Please: No WiFi on Airplanes.

A Poem.

Mahima Sukhdev
2 min readAug 2, 2014

Window seat, cabin lights out, scratchy blanket, teary eyes.

I’m crying in a small room with two hundred strangers, but nobody’s watching

And if they are, they don’t think anything of it. Funny, that.

Paper, pen, a rickety tray table and a pointed yellow light. I am boxed in.

Now: time to let out all those feelings I keep buried under to-do lists and social calendars.

Now: time to think those thoughts that are clouded by the rational, the reasonable, the convenient, and the known.

Extricating dry, cracked doubts and webbed questions from between heavy layers of padded comfort: the tears are merely a byproduct of the process.

An arc flashes on my screen, labeled cities in far off countries (not always the most obvious ones). A day undulates into a night, half of an infinity. 36,000 feet: a little distance gives much needed perspective.

No blinking red circles screaming for attention.
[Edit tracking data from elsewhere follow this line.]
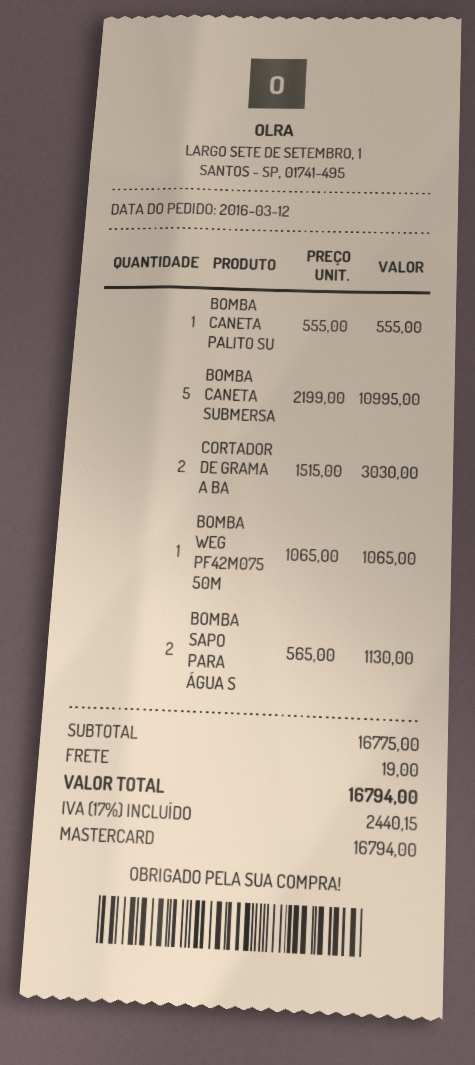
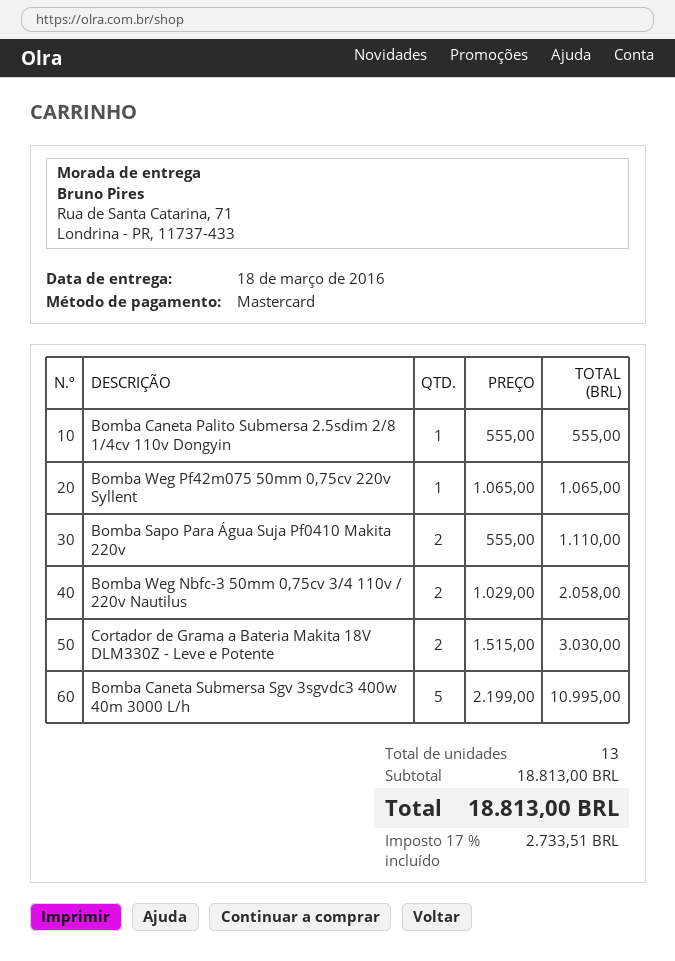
BOMBA SAPO PARA ÁGUA S: 2 x 565.00 = 1130.00 -> 2 x 555.00 = 1110.00
Bomba Weg Nbfc-3 50mm 0,75cv 3/4 110v / 220v Nautilus: none -> 2 x 1029.00 = 2058.00
subtotal: 16775.00 -> 18813.00
shipping: 19.00 -> none
tax: 17% = 2440.15 -> 17% = 2733.51
total: 16794.00 -> 18813.00

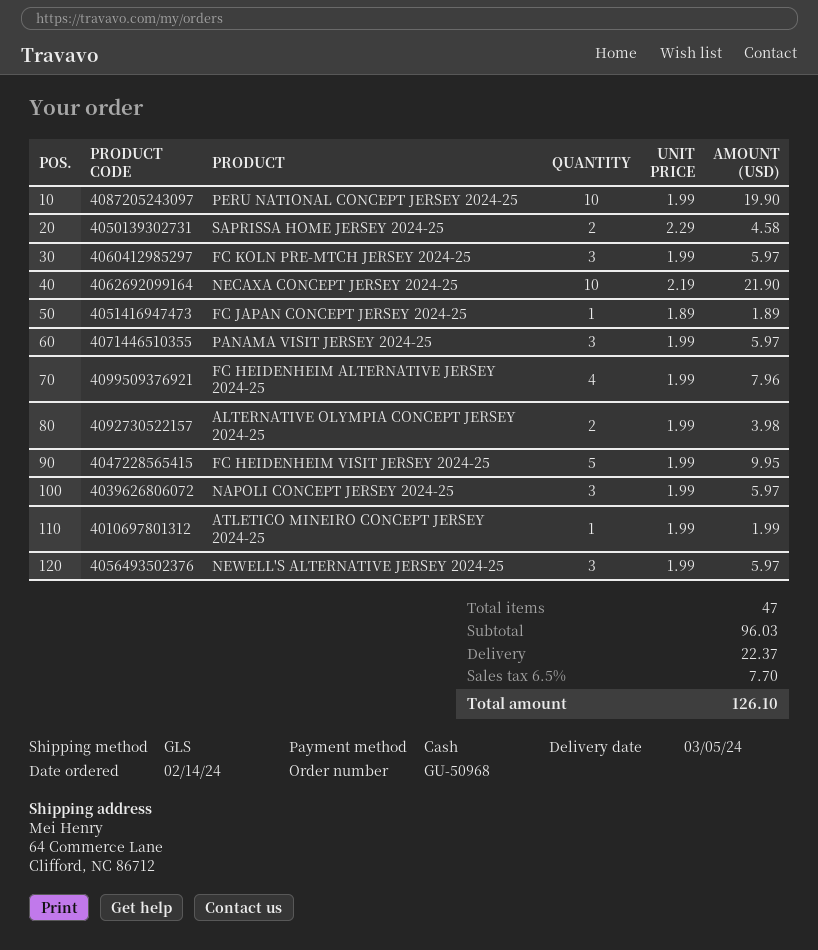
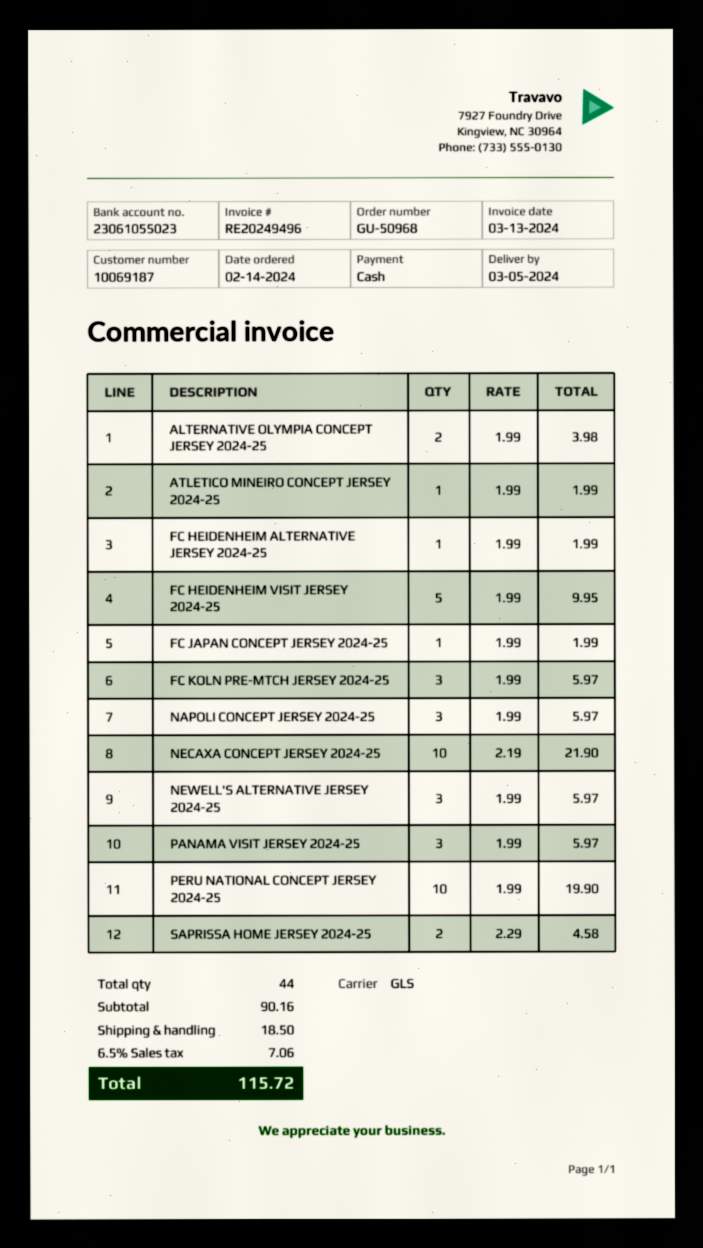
FC JAPAN CONCEPT JERSEY 2024-25: 1 x 1.89 = 1.89 -> 1 x 1.99 = 1.99
FC HEIDENHEIM ALTERNATIVE JERSEY 2024-25: 4 x 1.99 = 7.96 -> 1 x 1.99 = 1.99
total quantity: 47 -> 44
subtotal: 96.03 -> 90.16
shipping: 22.37 -> 18.50
tax: 6.5% = 7.70 -> 6.5% = 7.06
total: 126.10 -> 115.72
A baby is crying a few seats ahead, but earplugs can block out that noise.

No resorting to scrolling through newsfeeds, staring dazed and intoxicated. I look out into the dark: look up, look down, it all looks the same. I turn back, Pandora, to face my box.

Pen to paper, writing methodically, cautiously, at first, then frenzied. The infinity shifts, we cross the arc, lights on, seatbelts on, we descend. Nothing is solved, but I am newly resolved. My fears have taken form, I see them through tired eyes, and there is hope.

A short idle moment in the sky. My last refuge.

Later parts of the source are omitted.